Finally, the claim that it's "unbreakable, even in theory" (which comes from the Wikipedia article) to me seems a bit misleading -- isn't the theory usually stronger than any particular implementation? (The word "even" throws me off.)

dllthomas · on Jan 24, 2015

I think the idea is that systems with a finite unicity distance can be "unbreakable, in practice" because brute force would take too long, but in theory if you had enough ciphertext and did exhaust the keyspace you could show that only one possible key produces realistic output. When the key has as many degrees of freedom as the plaintext, every possible valid output has a possible key.

swehner · on Jan 24, 2015

For one-time-pad encryption, both sides have a copy of the same secret key.

The name says "one-time," because if a key is used to encrypt two different plaintexts, information will leak.

In this implementation, the results of two encryptions may be based on the same bytes from the key file; not for all bytes, but for some. This is because it chooses bytes from the file (function generate_random_offsets() at https://github.com/pannous/xipher/blob/master/encrypt.c), then writes both the address of those bytes and the XOR'd value to the result of the encryption.

There is no provision to avoid picking the same offsets/key-bytes from one encryption-run to the next, except that they are chosen at random. Because the format of the encrypted messages is very simple, it can be easily determined for two encrypted messages, which key-bytes they share. Remedies: store between runs, remove 00 from file,define chunks in the file?
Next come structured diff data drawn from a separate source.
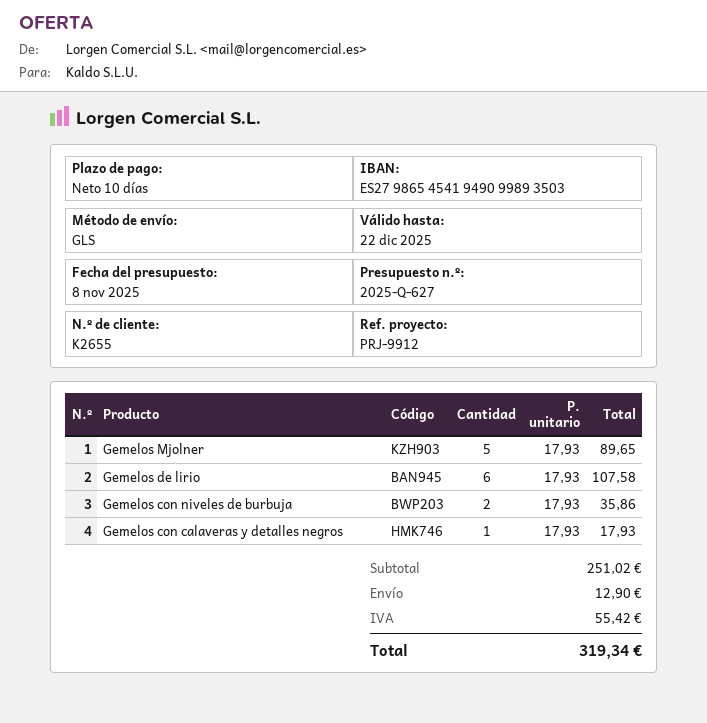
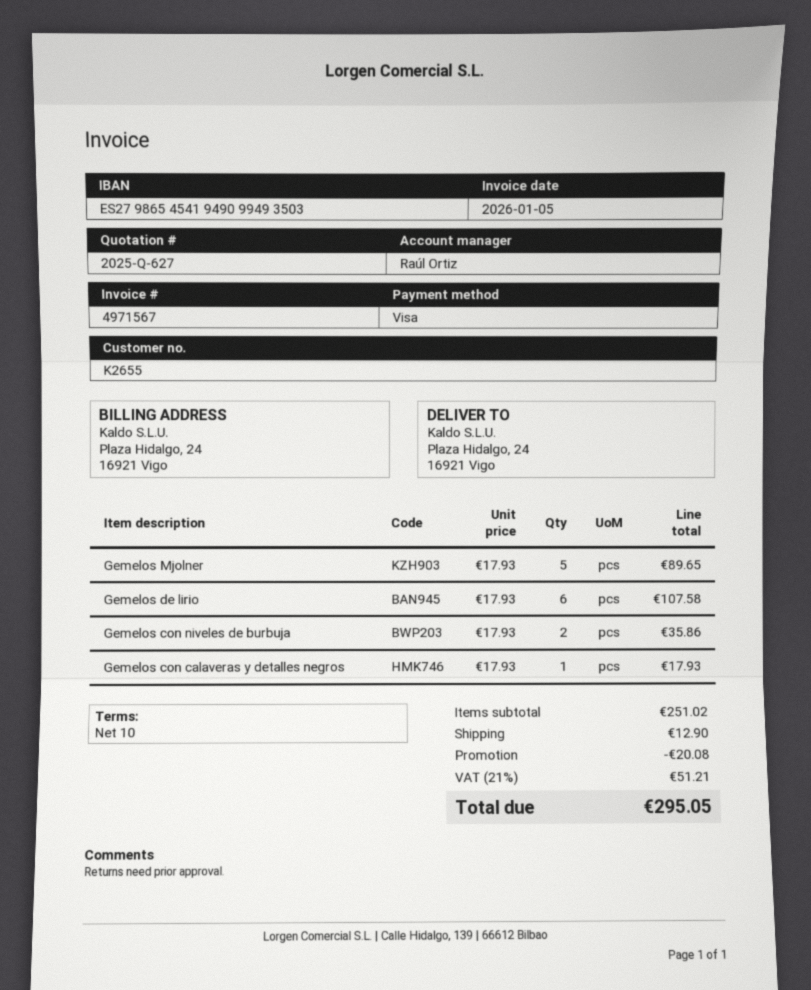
bank account: ES2798654541949099893503 -> ES2798654541949099493503
discount: none -> 20.08
tax: 55.42 -> 51.21
total: 319.34 -> 295.05

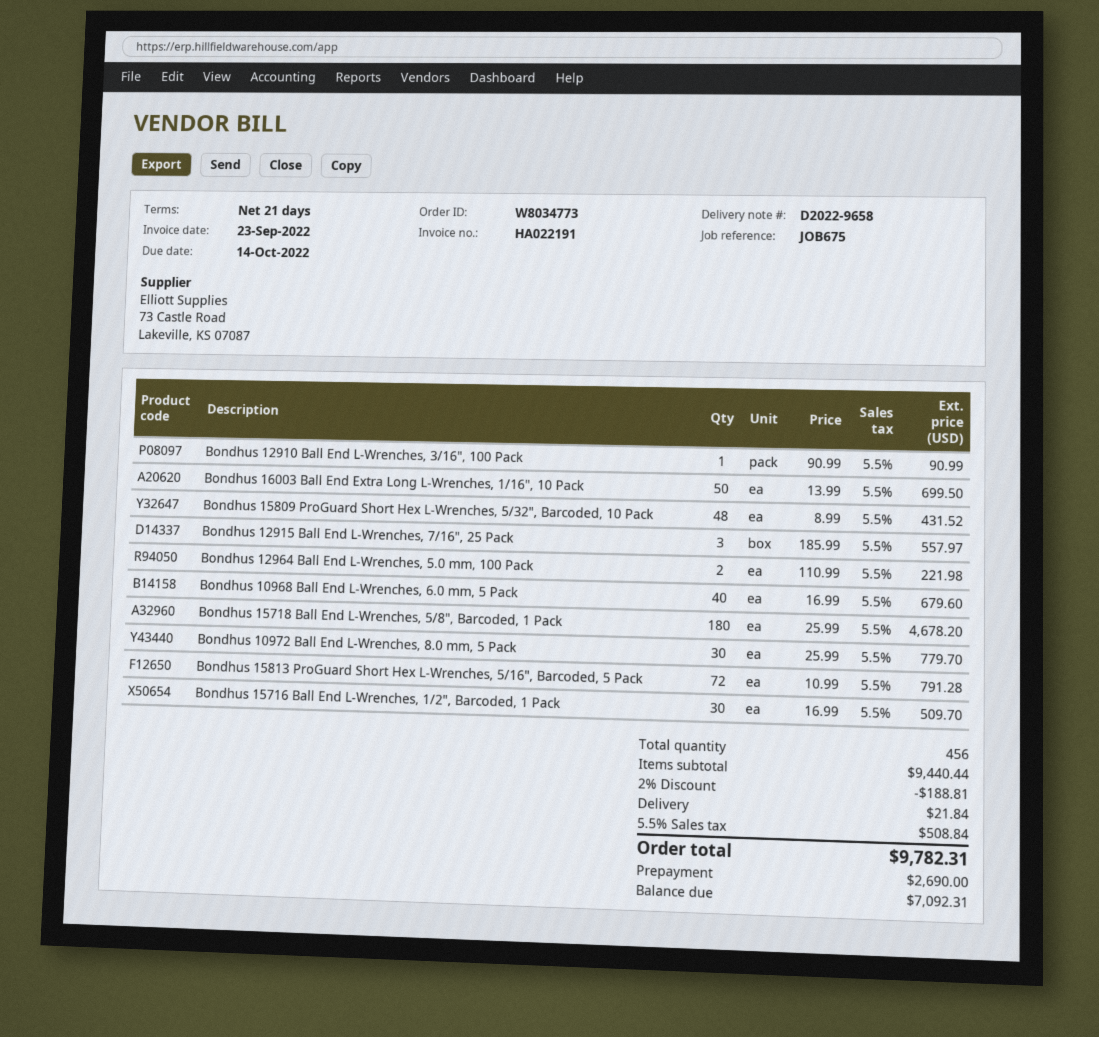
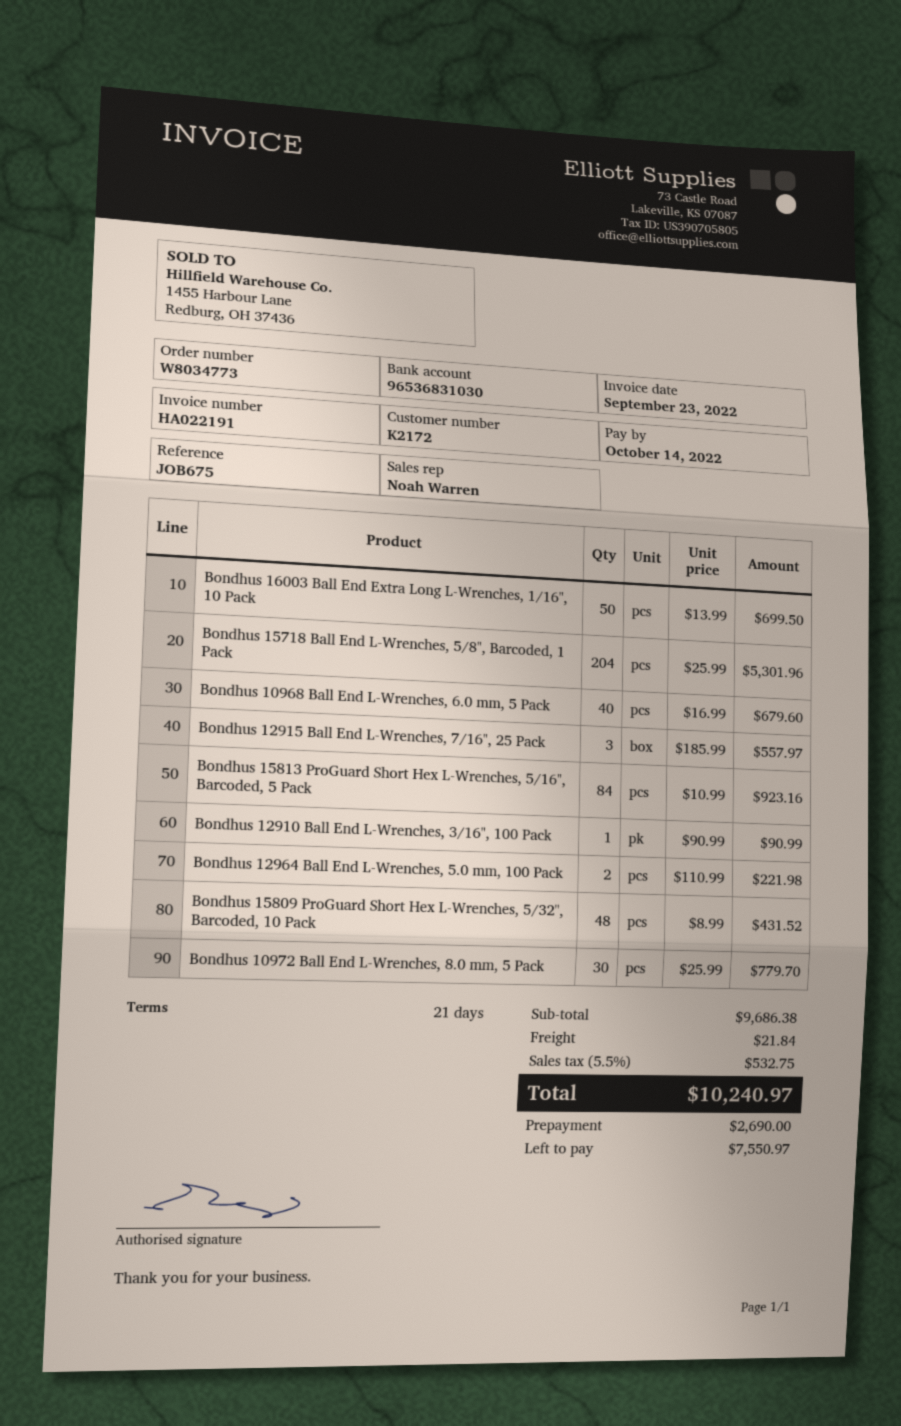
Bondhus 15718 Ball End L-Wrenches, 5/8", Barcoded, 1 Pack: 180 x 25.99 = 4678.20 -> 204 x 25.99 = 5301.96
Bondhus 15813 ProGuard Short Hex L-Wrenches, 5/16", Barcoded, 5 Pack: 72 x 10.99 = 791.28 -> 84 x 10.99 = 923.16
Bondhus 15716 Ball End L-Wrenches, 1/2", Barcoded, 1 Pack: 30 x 16.99 = 509.70 -> none
subtotal: 9440.44 -> 9686.38
discount: 2% = 188.81 -> none
tax: 5.5% = 508.84 -> 5.5% = 532.75
total: 9782.31 -> 10240.97
balance: 7092.31 -> 7550.97

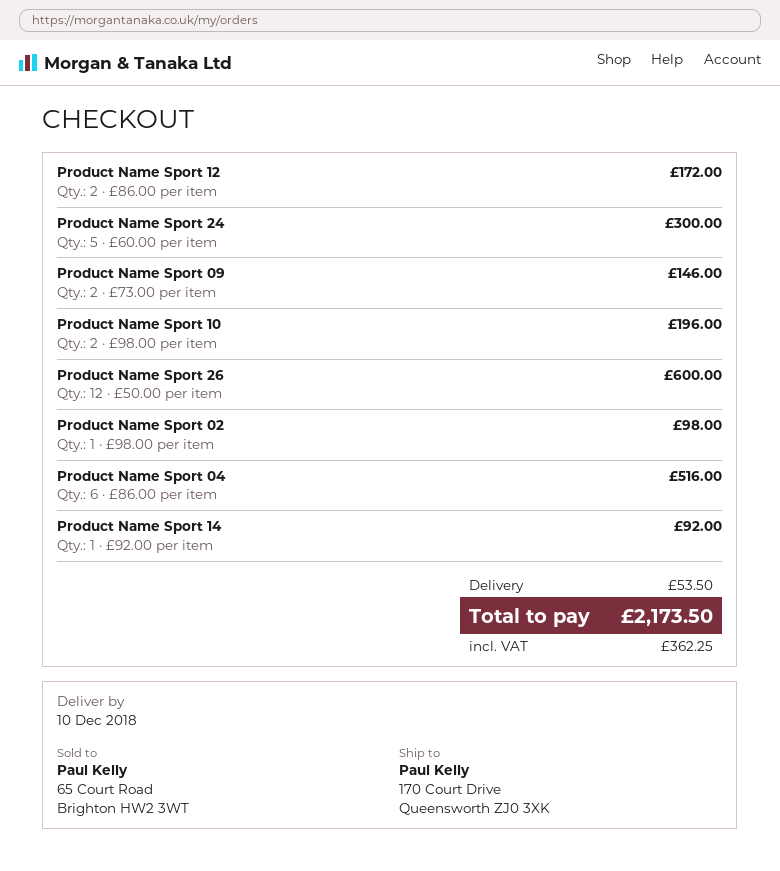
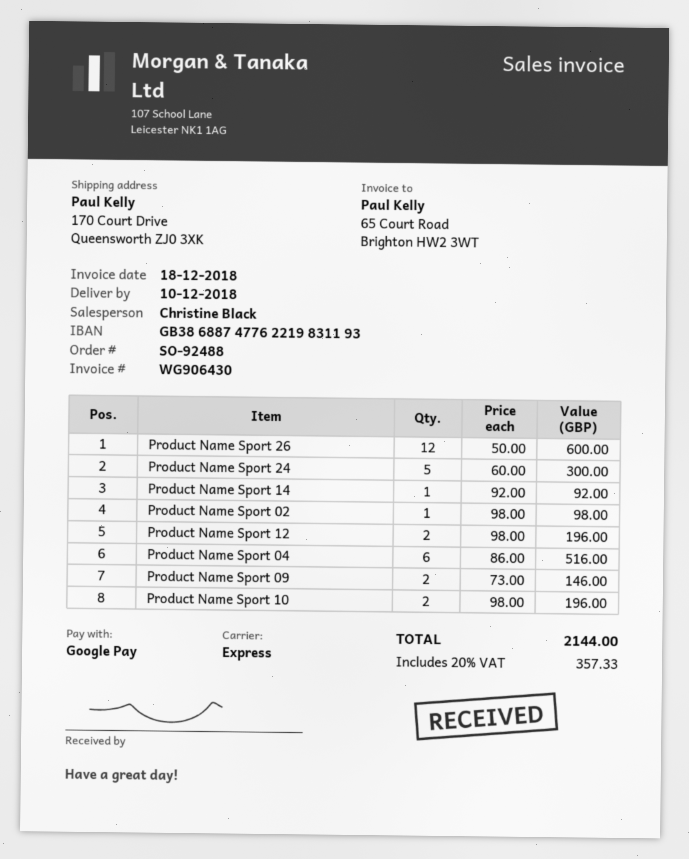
Product Name Sport 12: 2 x 86.00 = 172.00 -> 2 x 98.00 = 196.00
shipping: 53.50 -> none
tax: 362.25 -> 357.33
total: 2173.50 -> 2144.00

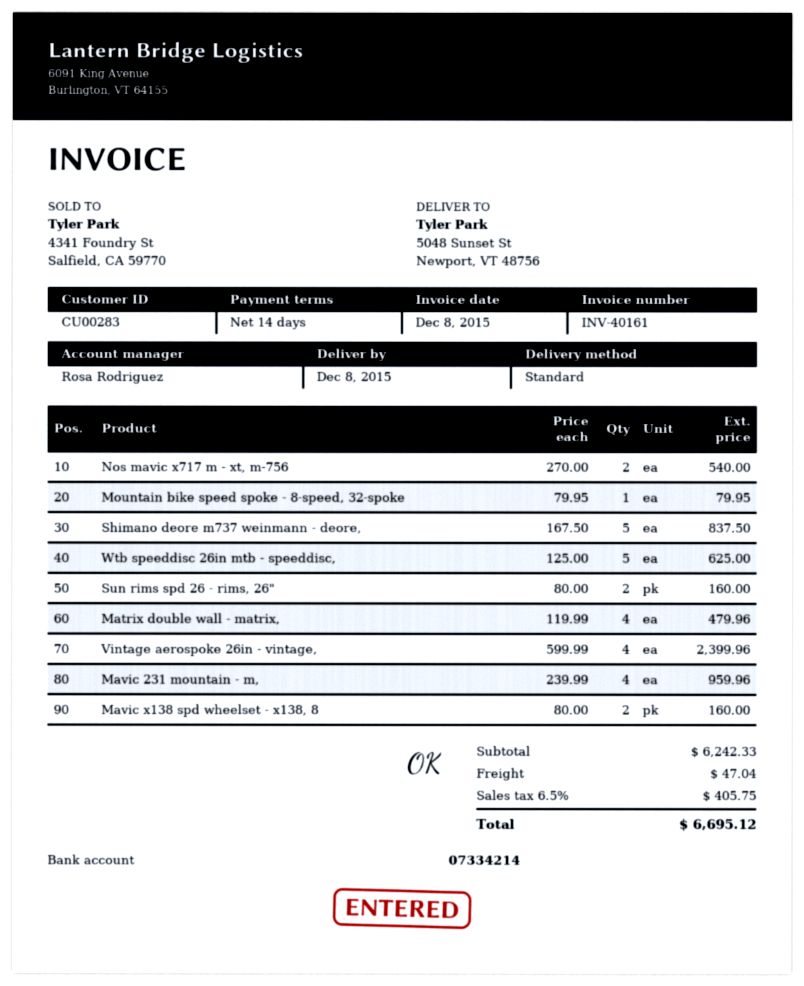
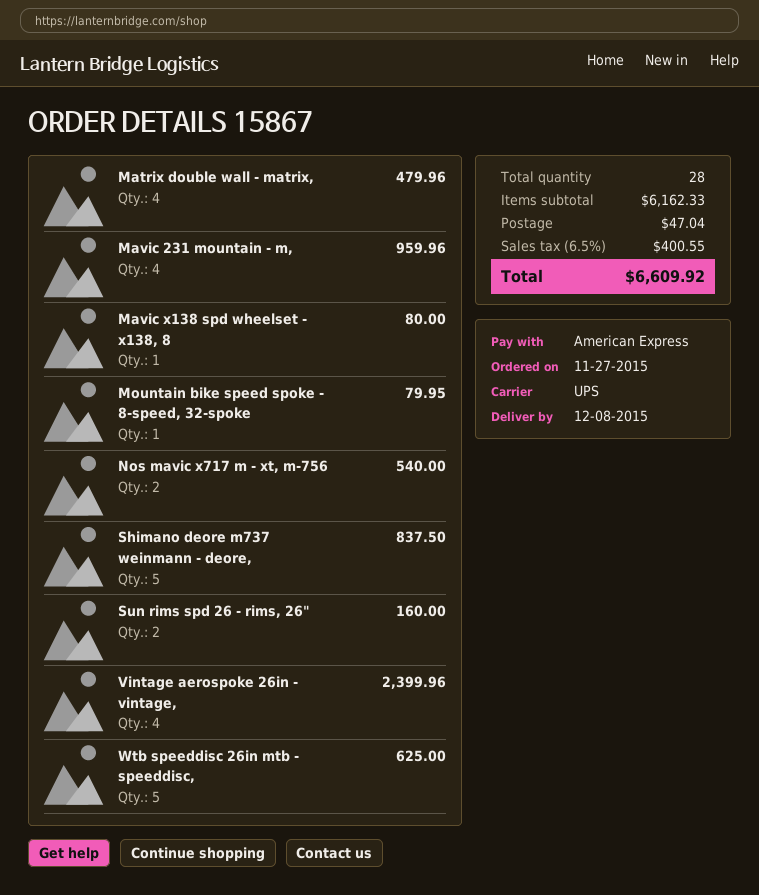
shipping method: standard -> UPS
Mavic x138 spd wheelset - x138, 8: 2 for 160.00 -> 1 for 80.00
subtotal: 6242.33 -> 6162.33
tax: 6.5% = 405.75 -> 6.5% = 400.55
total: 6695.12 -> 6609.92

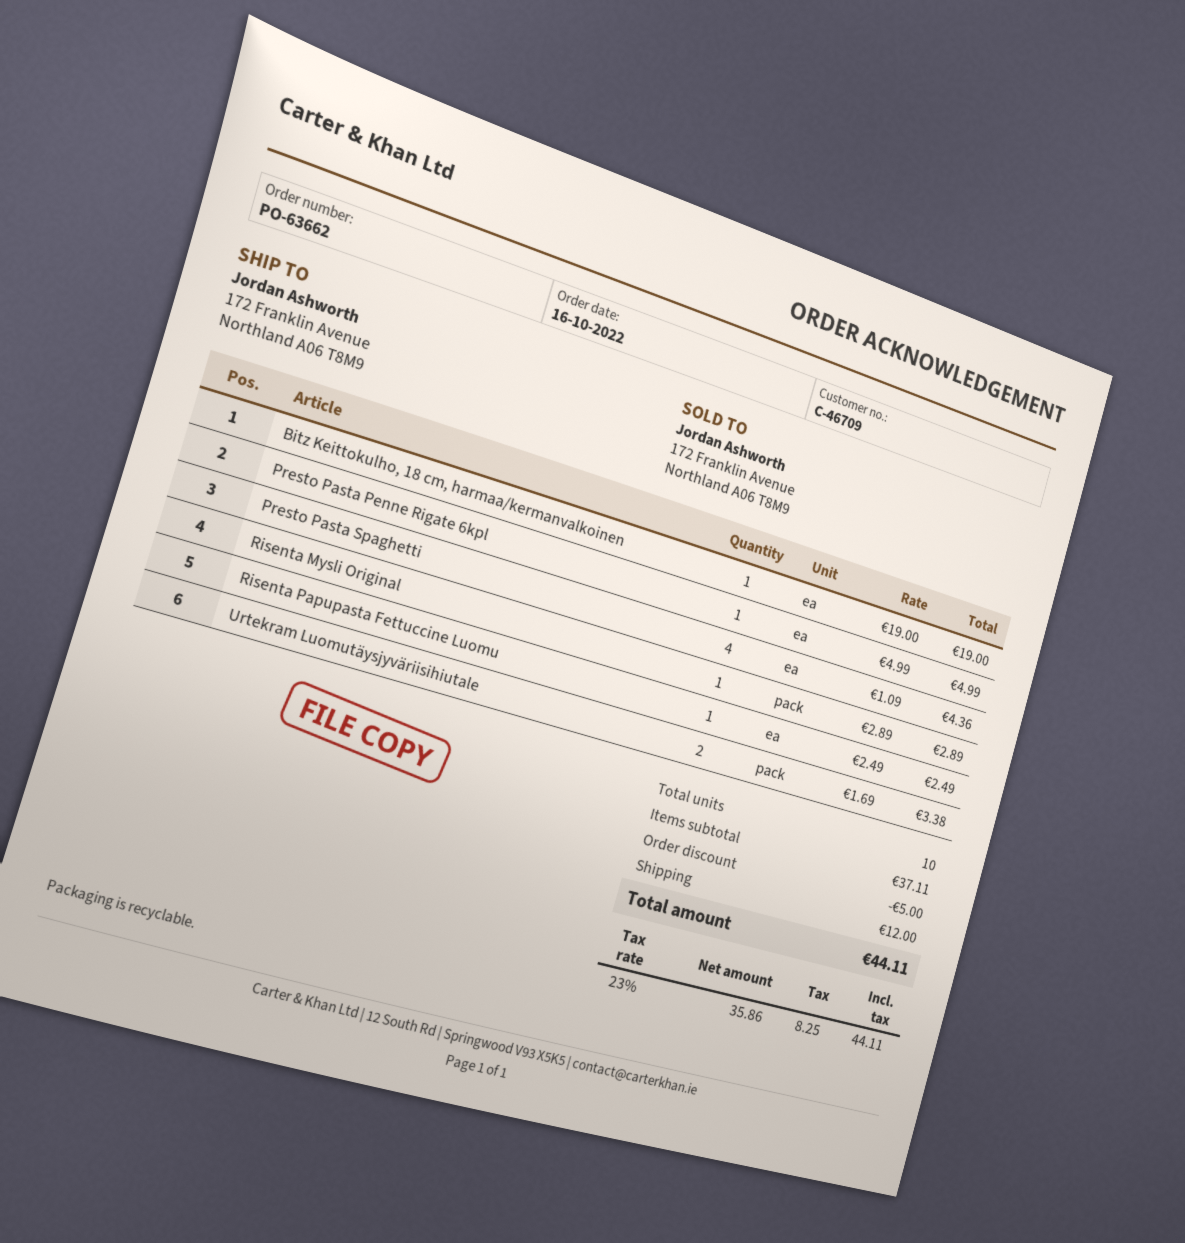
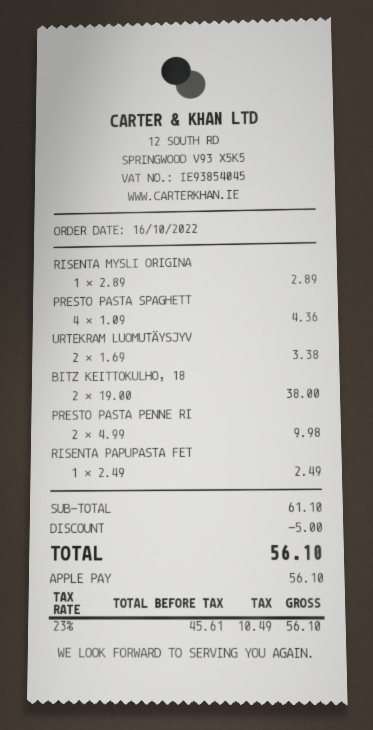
Bitz Keittokulho, 18 cm, harmaa/kermanvalkoinen: 1 x 19.00 = 19.00 -> 2 x 19.00 = 38.00
Presto Pasta Penne Rigate 6kpl: 1 x 4.99 = 4.99 -> 2 x 4.99 = 9.98
subtotal: 37.11 -> 61.10
shipping: 12.00 -> none
net: 35.86 -> 45.61
tax: 23% = 8.25 -> 23% = 10.49
total: 44.11 -> 56.10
It's not too difficult to avoid sharing the secrets between two encryption runs; it is not even necessary to chose the key-bytes from the file at random. One could just use the key-bytes in sequence, send the address of the first key-byte, and store the next available key-byte for the next run. When the shared key-file doesn't have enough random bytes, because it has been used for encrypting too many message, it can error out -- which it should, but this implementation will never do that.

fletom · on Jan 25, 2015

> What if you don't trust the random key generator on your computer? Just xor the generated key with some other files.

> NOTE: You can increase security significantly if you xor/encrypt zipped files, as they already contain very little structure!

> If your key is too small or if you are using it too often, you may be reducing security.

I hope it goes without saying that this thing should not be taken at all seriously.

binwiederhier · on Jan 24, 2015

In regards to this comment: https://github.com/pannous/xipher/blob/b62a3b864d435a1e61066...: /dev/urandom isn't insecure. Both /dev/urandom and /dev/random use CSPRNG. There is a wonderful artical (with diagrams and all) at http://www.2uo.de/myths-about-urandom/

sz4kerto · on Jan 24, 2015

"if(num_cypher_bytes<100000)// or num_bytes"

If num_bytes << num_cypher_bytes (and even more if we know the key length) then the encryption leaks information. https://en.wikipedia.org/wiki/XOR_cipher Otherwise this is a stream cipher and it is really secure but it's inconvenient :)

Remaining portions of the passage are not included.